EXERCISE – Begin with the line containing "forgot how I resolved it." and reproduce it and all later lines exactly, through the last line of the records. Add nothing else.
^^^^^^^^
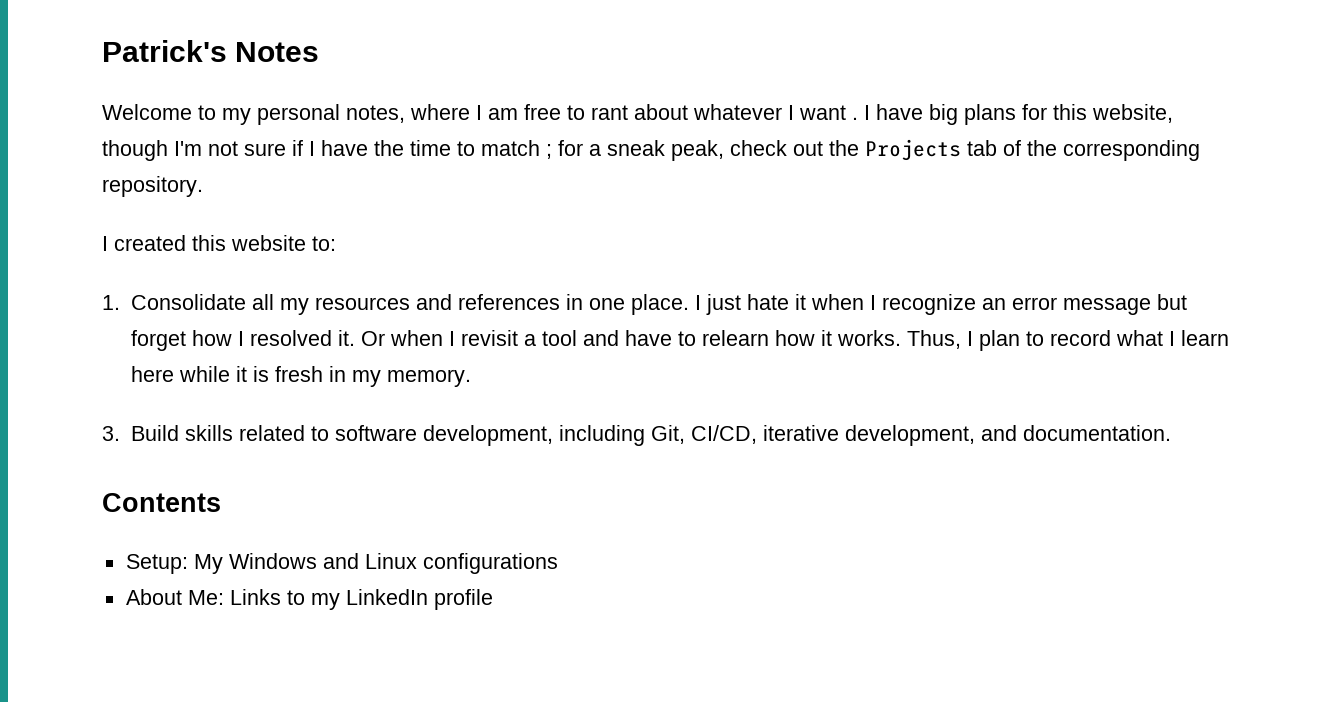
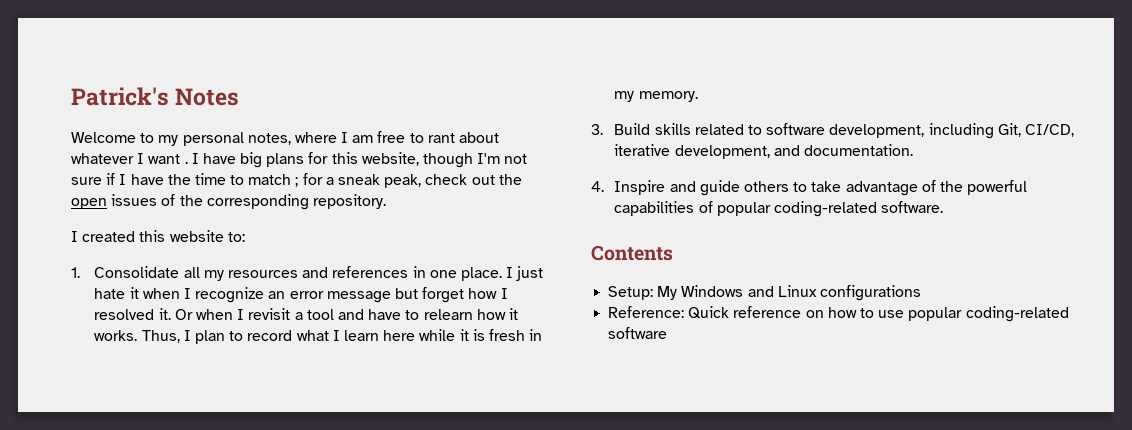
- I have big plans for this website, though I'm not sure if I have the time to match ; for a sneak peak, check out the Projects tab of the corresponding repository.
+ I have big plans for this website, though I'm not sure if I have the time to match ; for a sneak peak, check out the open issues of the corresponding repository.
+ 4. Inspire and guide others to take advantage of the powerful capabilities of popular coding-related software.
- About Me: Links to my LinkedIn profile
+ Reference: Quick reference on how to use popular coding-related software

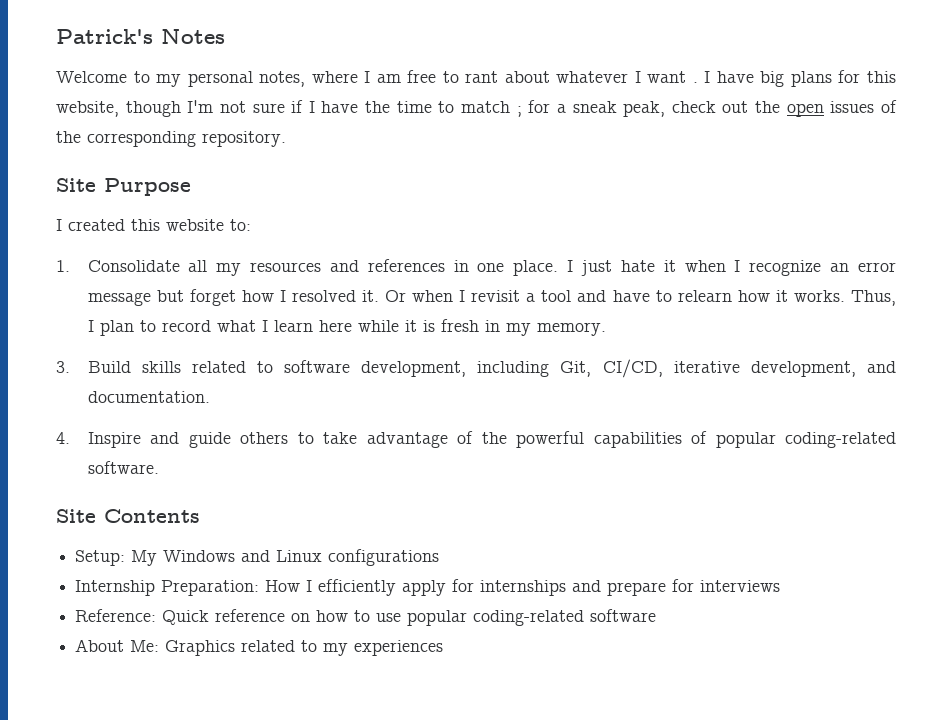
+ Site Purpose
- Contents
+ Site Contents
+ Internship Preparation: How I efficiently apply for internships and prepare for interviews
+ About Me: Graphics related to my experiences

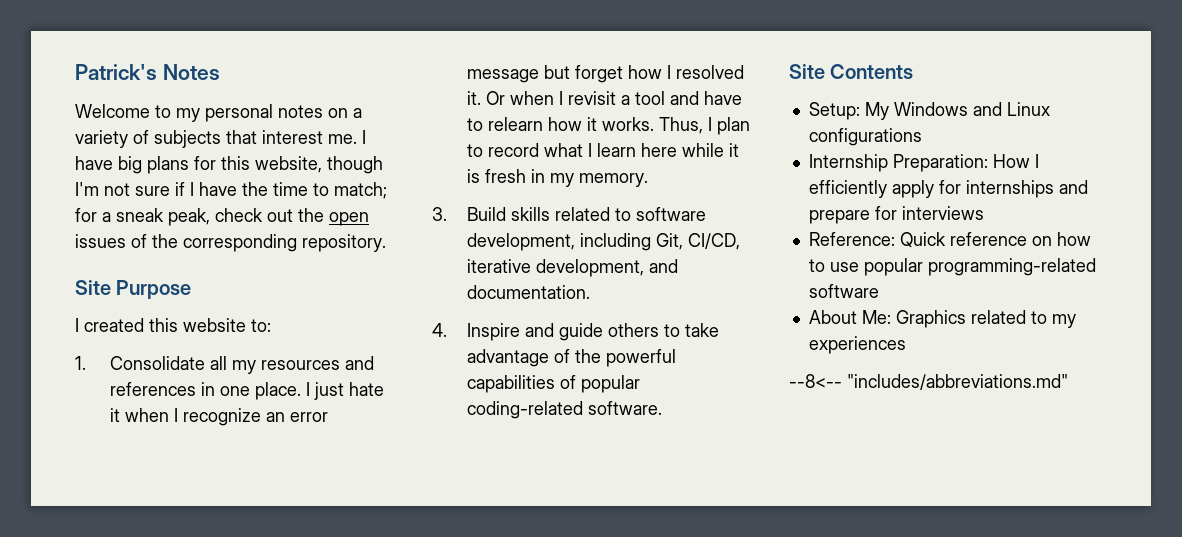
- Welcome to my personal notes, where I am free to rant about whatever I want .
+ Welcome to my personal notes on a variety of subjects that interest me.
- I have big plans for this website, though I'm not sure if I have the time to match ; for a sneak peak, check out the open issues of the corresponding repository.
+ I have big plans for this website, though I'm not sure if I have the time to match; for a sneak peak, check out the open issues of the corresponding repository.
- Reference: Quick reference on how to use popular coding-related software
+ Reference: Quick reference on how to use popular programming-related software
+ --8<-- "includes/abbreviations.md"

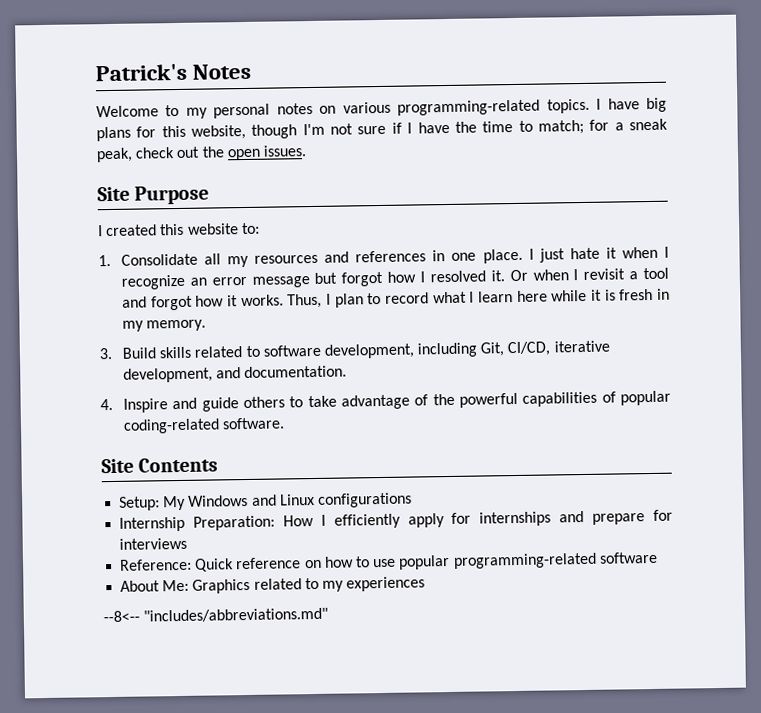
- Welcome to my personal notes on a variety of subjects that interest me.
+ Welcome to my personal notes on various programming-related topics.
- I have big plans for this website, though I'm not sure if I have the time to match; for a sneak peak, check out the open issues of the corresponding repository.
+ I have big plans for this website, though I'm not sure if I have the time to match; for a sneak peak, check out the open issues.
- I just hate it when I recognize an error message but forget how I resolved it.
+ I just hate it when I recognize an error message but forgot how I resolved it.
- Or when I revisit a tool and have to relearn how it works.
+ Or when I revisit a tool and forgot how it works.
^^^^^^^^
REPLY –
+ I just hate it when I recognize an error message but forgot how I resolved it.
- Or when I revisit a tool and have to relearn how it works.
+ Or when I revisit a tool and forgot how it works.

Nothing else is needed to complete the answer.